Crawling and indexing, Crawling public content, Chapter 4 – Google Search Appliance Getting the Most from Your Google Search Appliance User Manual

Page 16

Google Search Appliance: Getting the Most from Your Google Search Appliance

Chapter 4

Crawling and Indexing

Chapter 4

After the Google Search Appliance has been set up (see “Setting Up a Search Appliance” on page 12), you
can configure the search appliance to crawl the content sources that you identified during the planning
phase, as described in “Planning” on page 10.

Crawl is the process by which the Google Search Appliance discovers enterprise content and creates a
master index. The resulting index consists of all of the words, phrases, and meta-data in the crawled
documents. When users search for information, their queries are executed against the index rather
than the actual documents.
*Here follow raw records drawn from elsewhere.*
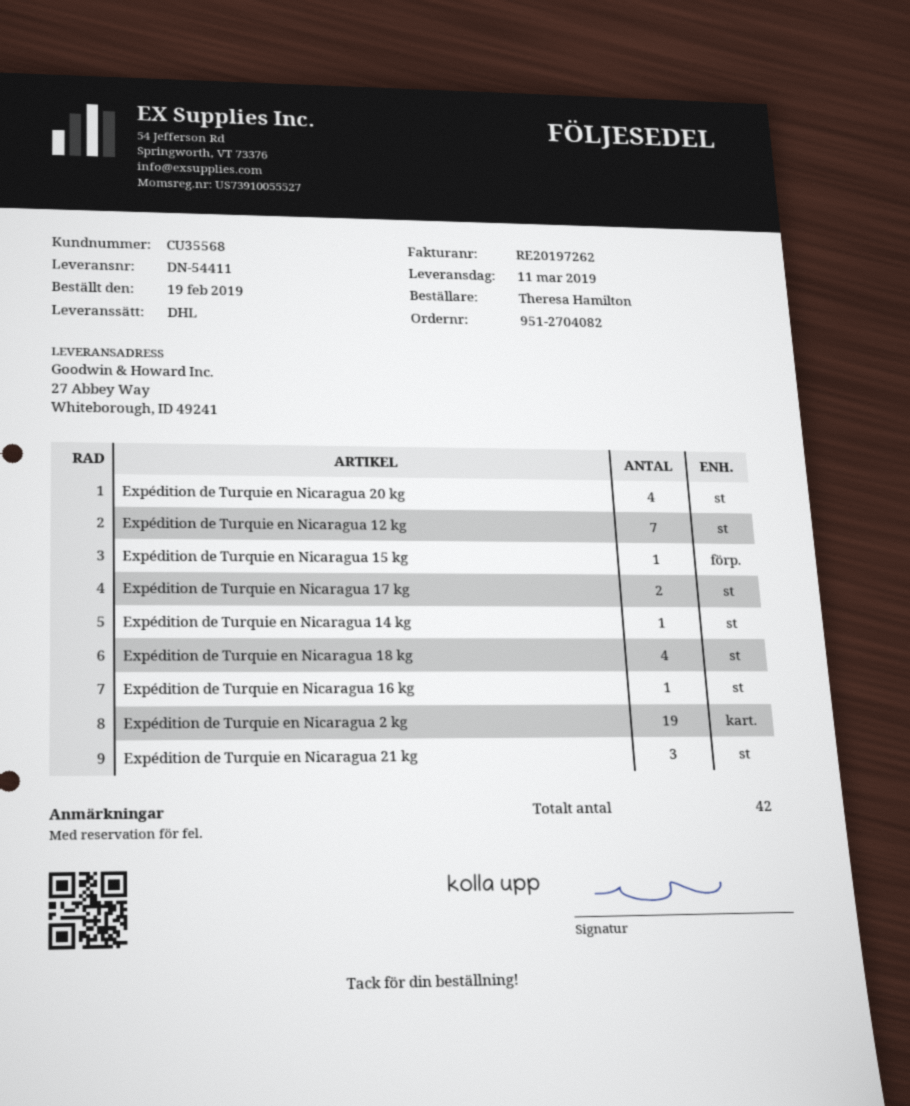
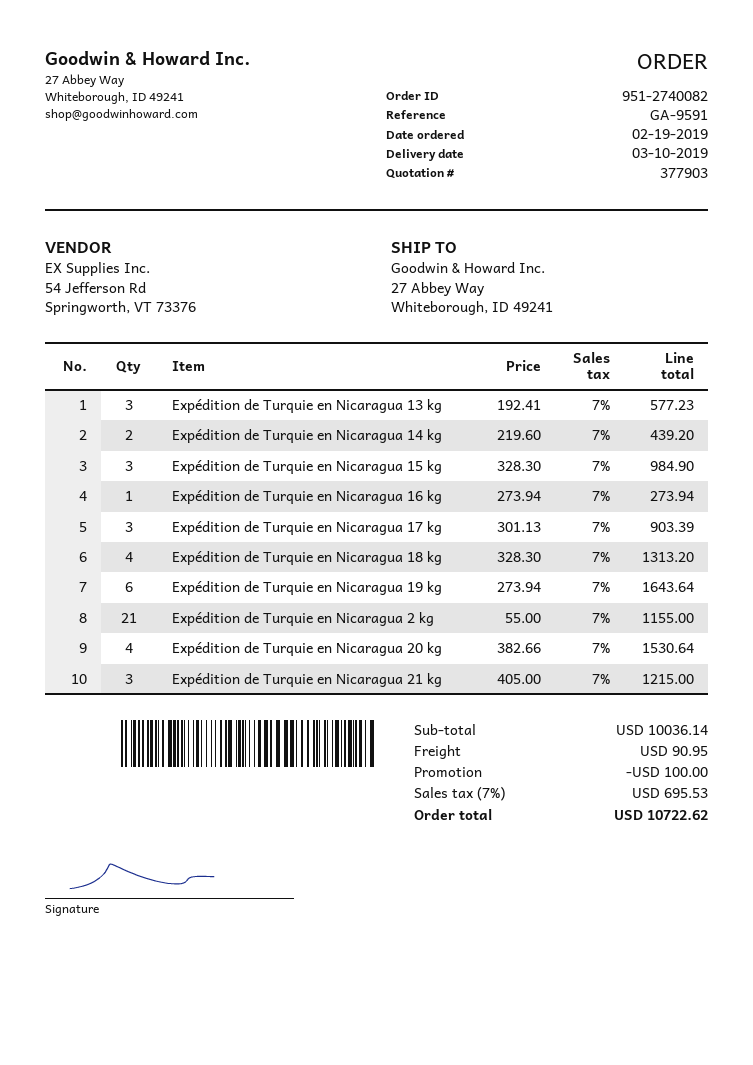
order number: 951-2704082 -> 951-2740082
delivery date: 2019-03-11 -> 2019-03-10
Expédition de Turquie en Nicaragua 12 kg: 7 -> none
Expédition de Turquie en Nicaragua 15 kg: 1 -> 3
Expédition de Turquie en Nicaragua 17 kg: 2 -> 3
Expédition de Turquie en Nicaragua 14 kg: 1 -> 2
Expédition de Turquie en Nicaragua 2 kg: 19 -> 21
Expédition de Turquie en Nicaragua 13 kg: none -> 3
Expédition de Turquie en Nicaragua 19 kg: none -> 6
Searching against content that is already indexed in the appliance is not
interrupted, even as new content continues to be indexed.
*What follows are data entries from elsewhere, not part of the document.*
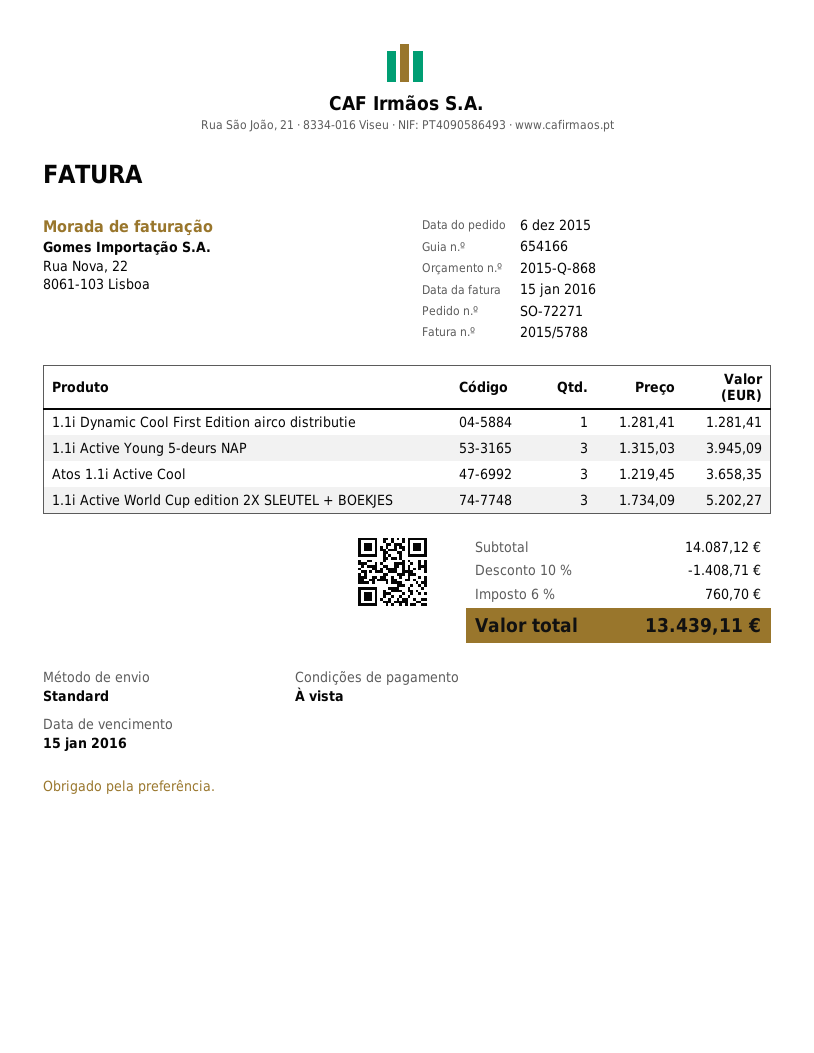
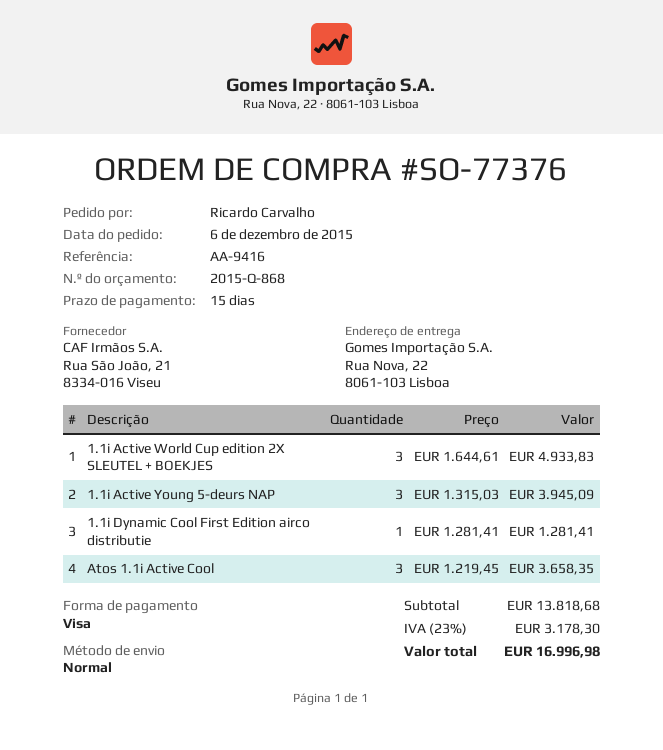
order number: SO-72271 -> SO-77376
payment terms: on receipt -> 15 days
1.1i Active World Cup edition 2X SLEUTEL + BOEKJES: 3 x 1734.09 = 5202.27 -> 3 x 1644.61 = 4933.83
subtotal: 14087.12 -> 13818.68
discount: 10% = 1408.71 -> none
tax: 6% = 760.70 -> 23% = 3178.30
total: 13439.11 -> 16996.98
The Google Search Appliance can crawl:

•

Public content (see “Crawling Public Content” on page 16)

•

Controlled-access content (see “Crawling and Serving Controlled-Access Content” on page 19)

The Google Search Appliance is also capable of indexing:

•

Content in non-web repositories, such as content management systems (see “Indexing Content in
Non-Web Repositories” on page 22)

•

Hard-to-find content, such as content that cannot be found through links on crawled web pages
(see “Indexing Content in Non-Web Repositories” on page 22)

•

Database content (see “Indexing Database Content” on page 27)

This section briefly describes how the Google Search Appliance indexes each type of content.

Crawling Public Content

Public content is not restricted in any way; users don’t need credentials to view it. Some of the most
common forms of public content include:

•

Employee portals

•

Frequently Asked Questions

•

Employee policies

•

Benefits information